- Opening Delimiter -
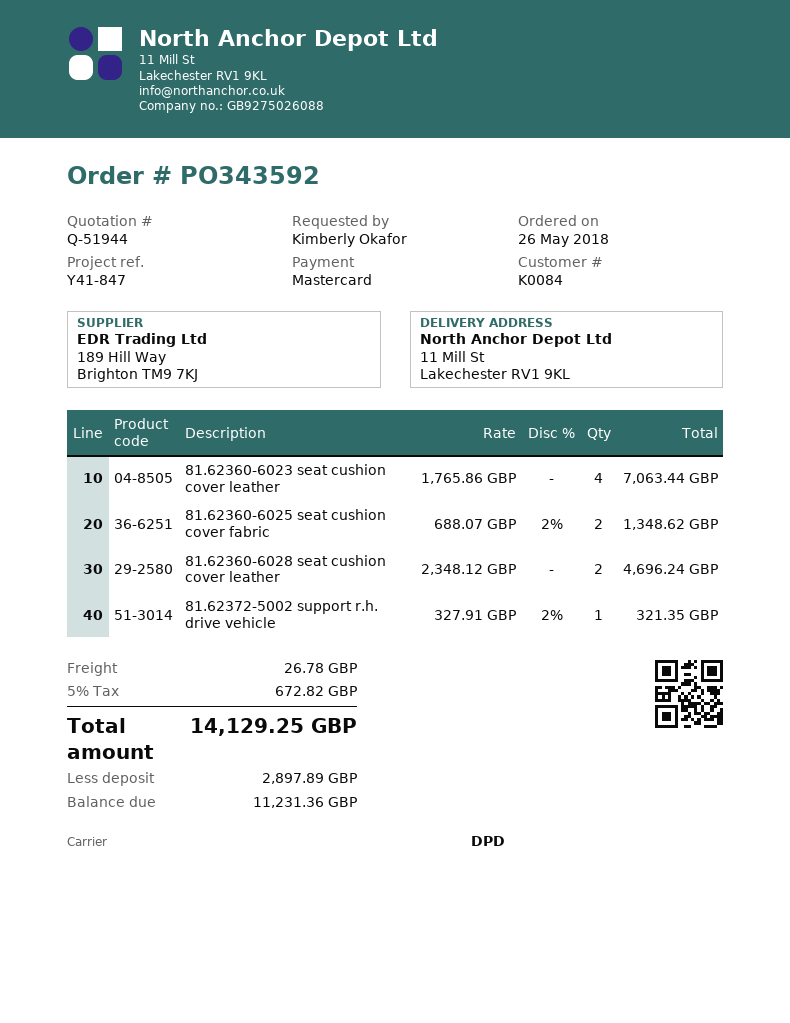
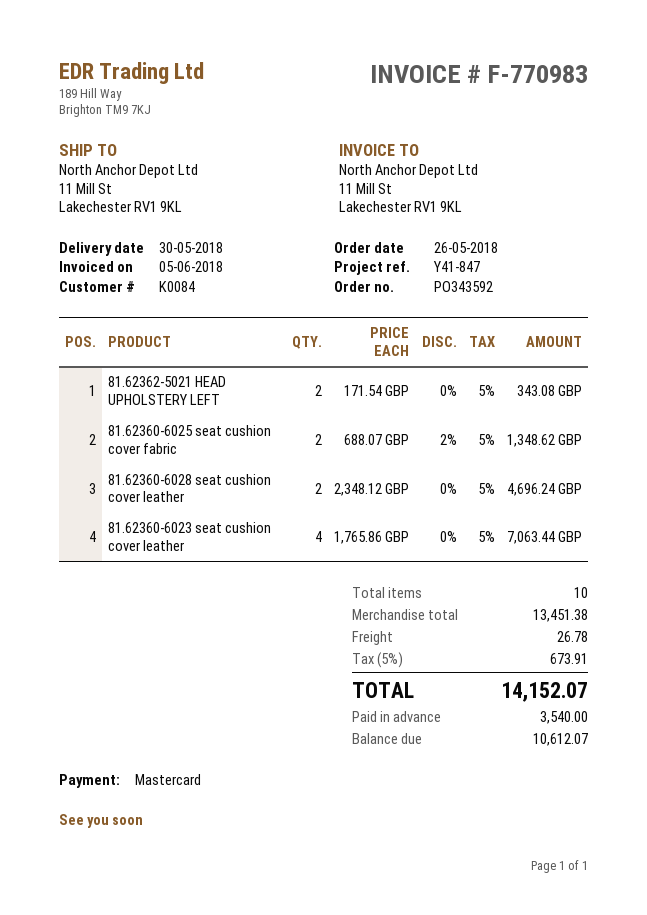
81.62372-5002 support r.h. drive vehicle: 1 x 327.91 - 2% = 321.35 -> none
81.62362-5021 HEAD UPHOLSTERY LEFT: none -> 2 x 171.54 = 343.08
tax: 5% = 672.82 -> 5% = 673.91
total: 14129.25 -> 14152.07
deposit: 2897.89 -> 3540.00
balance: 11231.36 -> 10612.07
- Closing Delimiter -
- Opening Delimiter -
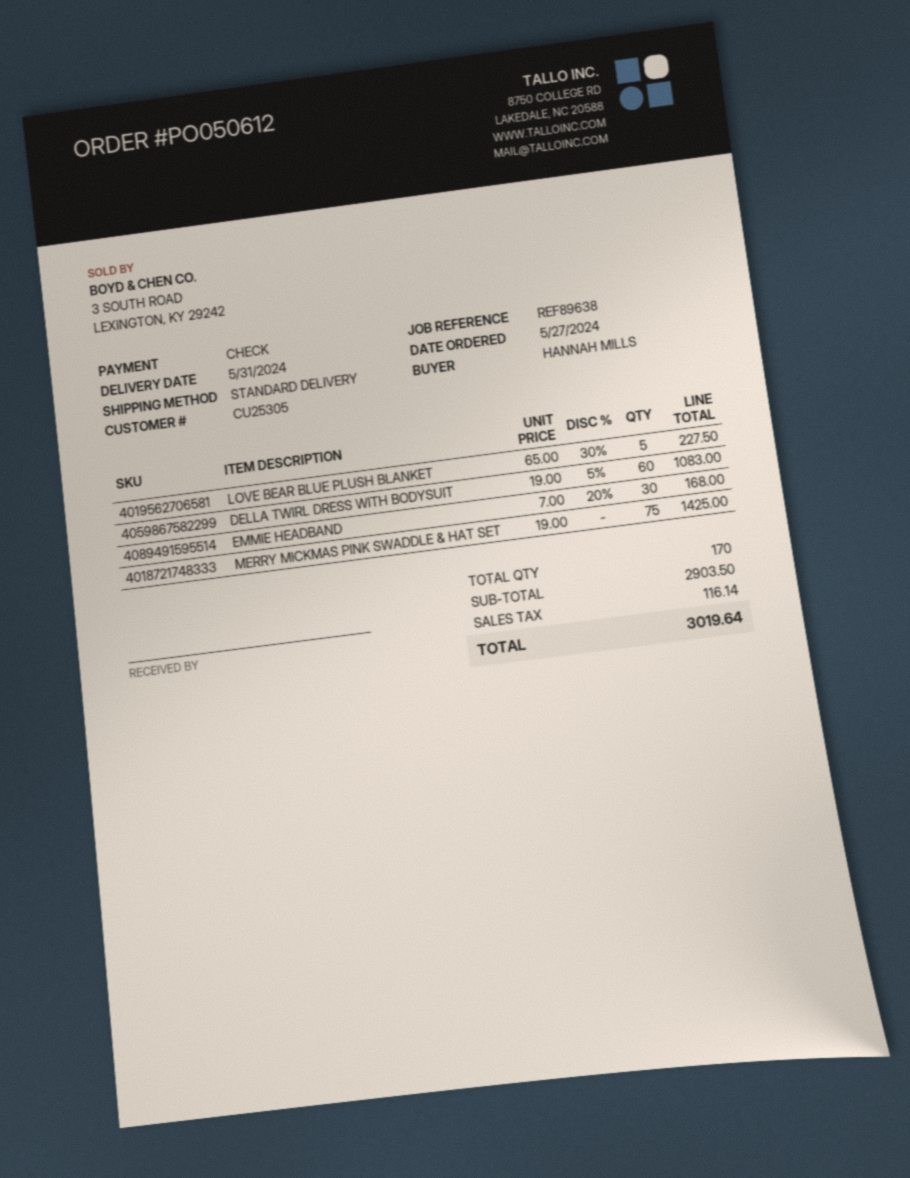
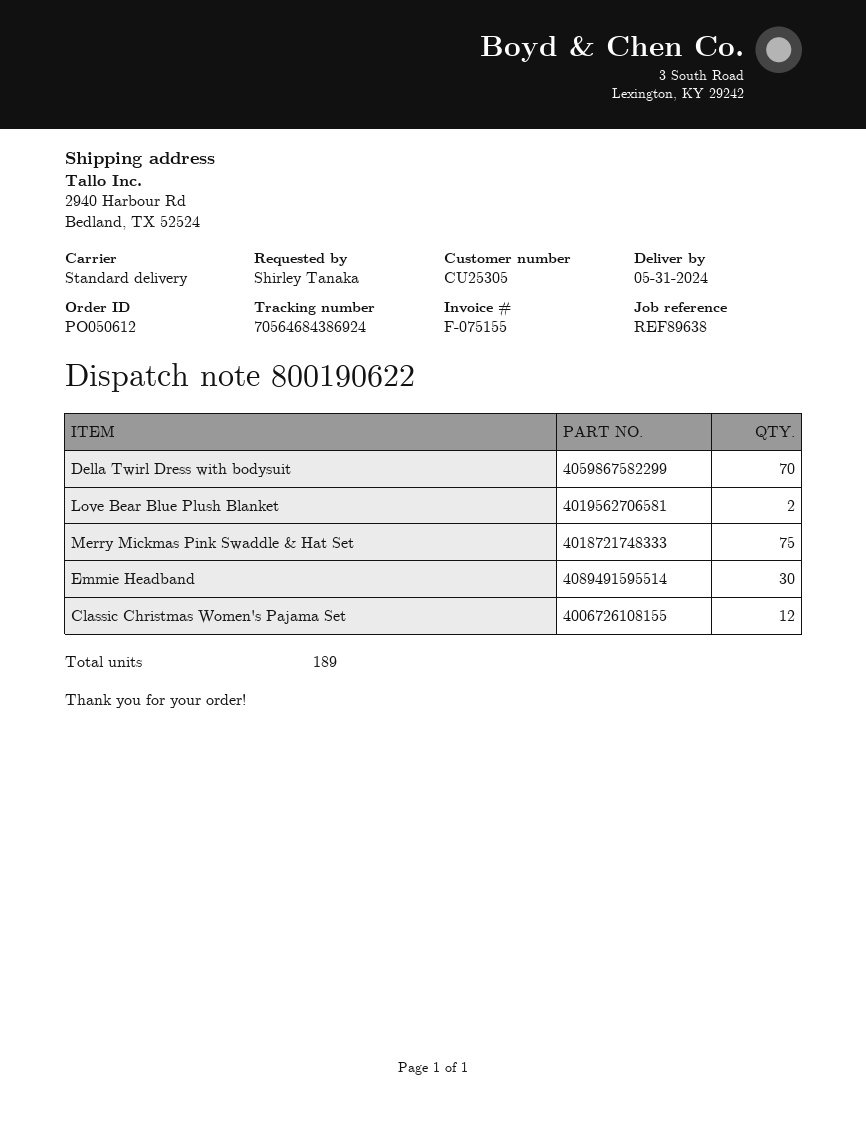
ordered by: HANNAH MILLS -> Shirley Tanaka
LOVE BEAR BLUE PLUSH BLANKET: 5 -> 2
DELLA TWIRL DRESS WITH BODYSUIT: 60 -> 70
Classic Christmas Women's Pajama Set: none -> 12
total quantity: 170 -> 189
- Closing Delimiter -
◆ Work to be completed:
Within the material above, transcribe exactly the lines that run from the line holding "tax: 5% = 672.82 -> 5% = 673.91" through the line holding "balance: 11231.36 -> 10612.07".

◆ Answer section:
tax: 5% = 672.82 -> 5% = 673.91
total: 14129.25 -> 14152.07
deposit: 2897.89 -> 3540.00
balance: 11231.36 -> 10612.07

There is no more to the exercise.